| WHAT YOU ARE ASKED TO DO |
Exclude pictures; retype the lines below from the line containing "(717, 326) none" through the end of the records, both ends kept.

Before and after images:
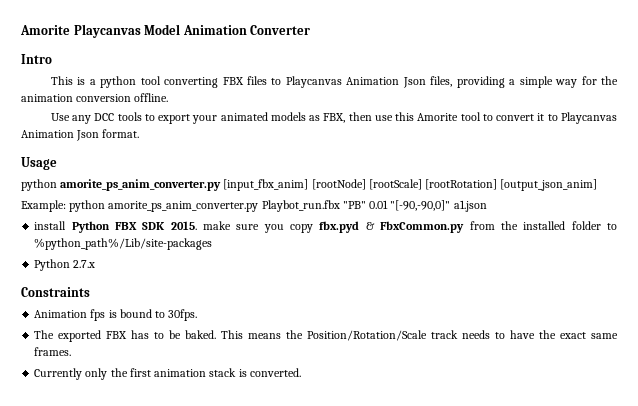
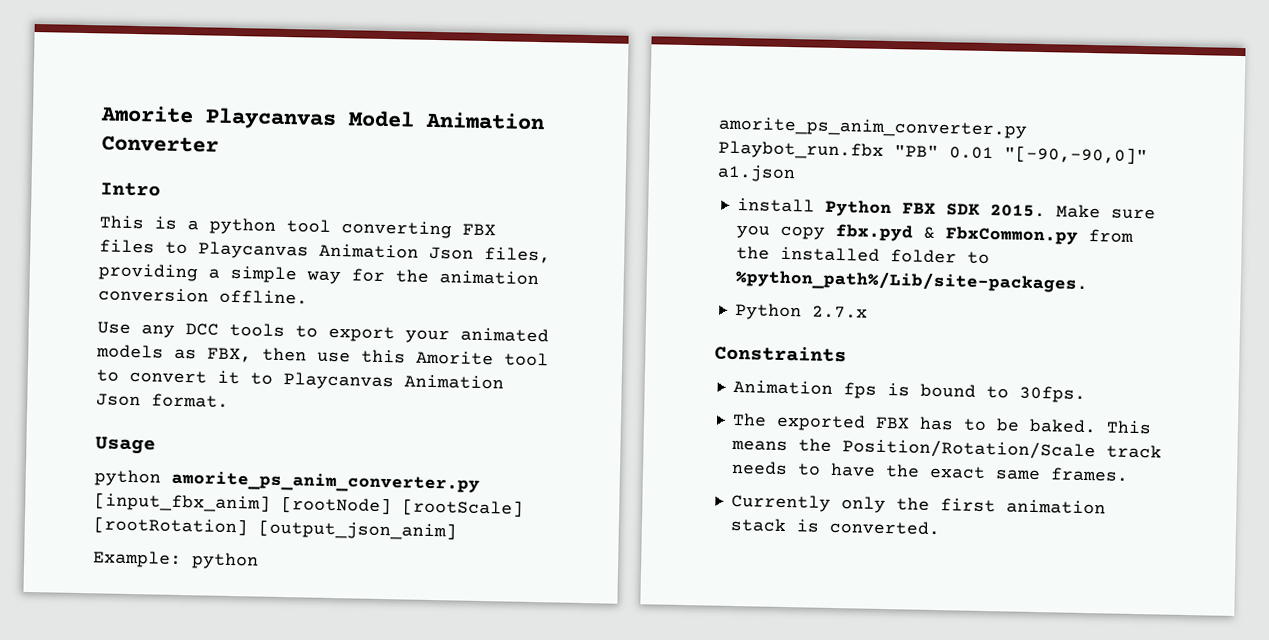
[203,221,232,230] make -> [1055,204,1101,219] Make
[34,238,213,250] %python_path%/Lib/site-packages -> [734,268,1088,295] %python_path%/Lib/site-packages.

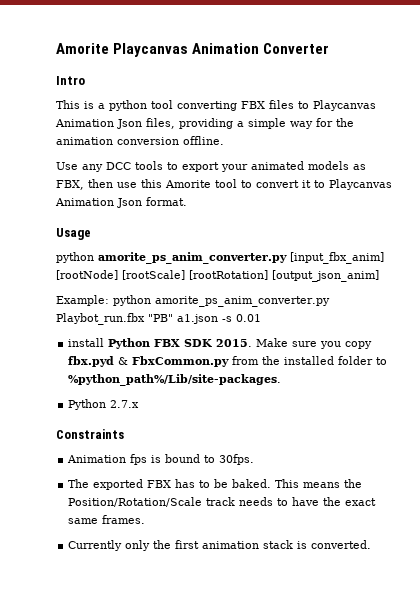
[348,110,415,128] Model -> (189, 50) none
(939, 151) none -> [177,314,232,324] a1.json -s
[1004,145,1148,165] [717,164,796,183] "[-90,-90,0]" a1.json -> (261, 318) none

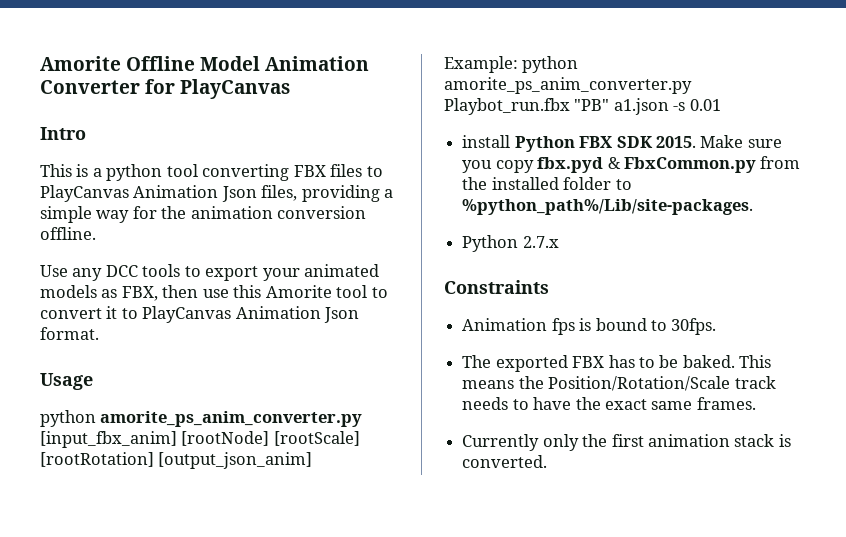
[56,43,189,57] Amorite Playcanvas -> [40,56,261,71] Amorite Offline Model
(330, 48) none -> [145,79,291,99] for PlayCanvas
[313,100,376,111] Playcanvas -> [40,185,129,202] PlayCanvas
[329,179,392,190] Playcanvas -> [142,306,232,323] PlayCanvas

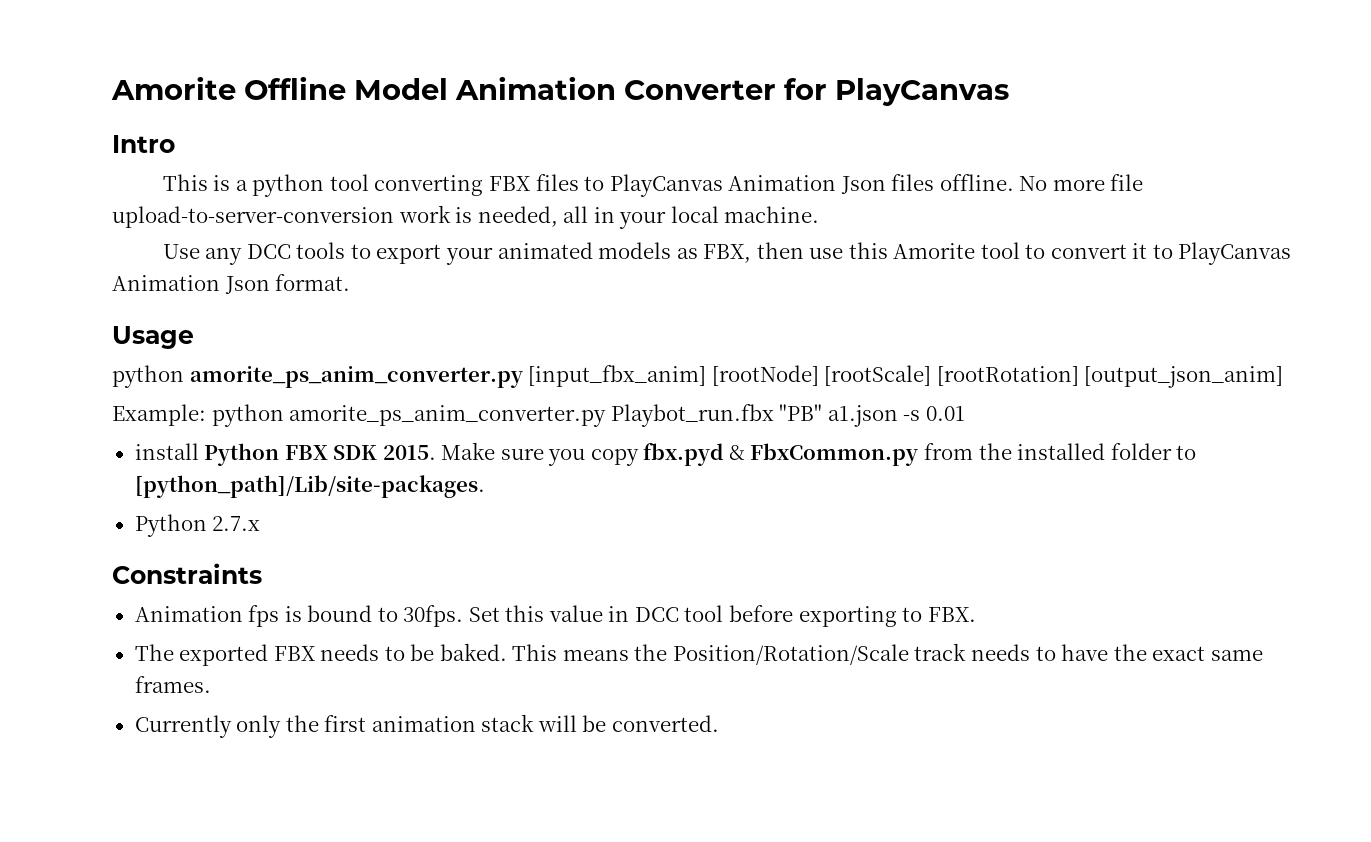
[261,185,394,202] [40,206,367,223] [40,227,96,240] files, providing a simple way for the animation conversion offline. -> [891,174,1144,191] [112,205,820,229] files offline. No more file upload-to-server-conversion work is needed, all in your local machine.
[462,199,754,215] %python_path%/Lib/site-packages. -> [134,475,485,498] [python_path]/Lib/site-packages.
(717, 326) none -> [468,605,976,627] Set this value in DCC tool before exporting to FBX.
[608,355,635,368] has -> [320,644,380,661] needs
[778,434,791,447] is -> [537,715,607,732] will be

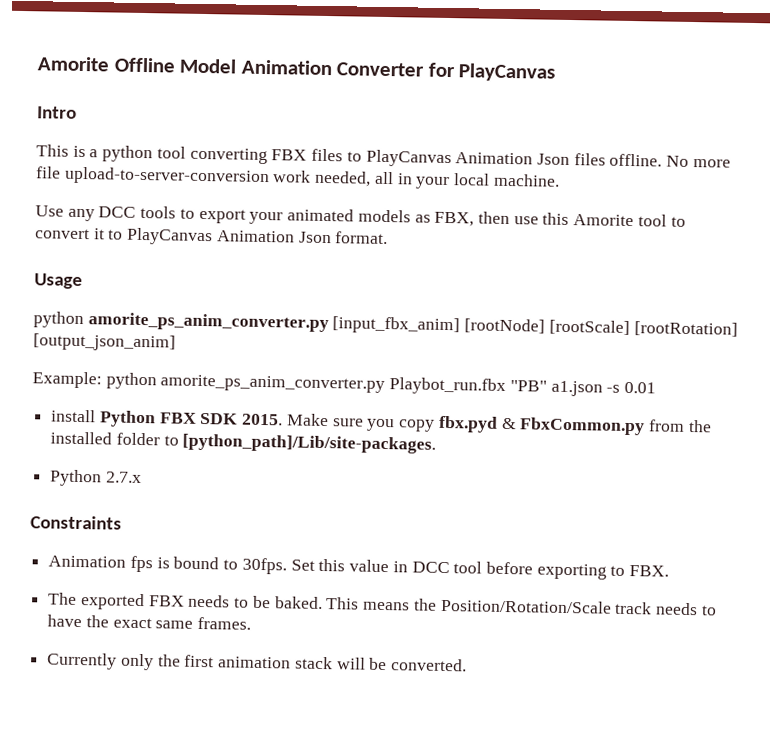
[455,207,473,223] is -> (312, 176) none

| PROBLEM SOLUTION |
(717, 326) none -> [468,605,976,627] Set this value in DCC tool before exporting to FBX.
[608,355,635,368] has -> [320,644,380,661] needs
[778,434,791,447] is -> [537,715,607,732] will be

[455,207,473,223] is -> (312, 176) none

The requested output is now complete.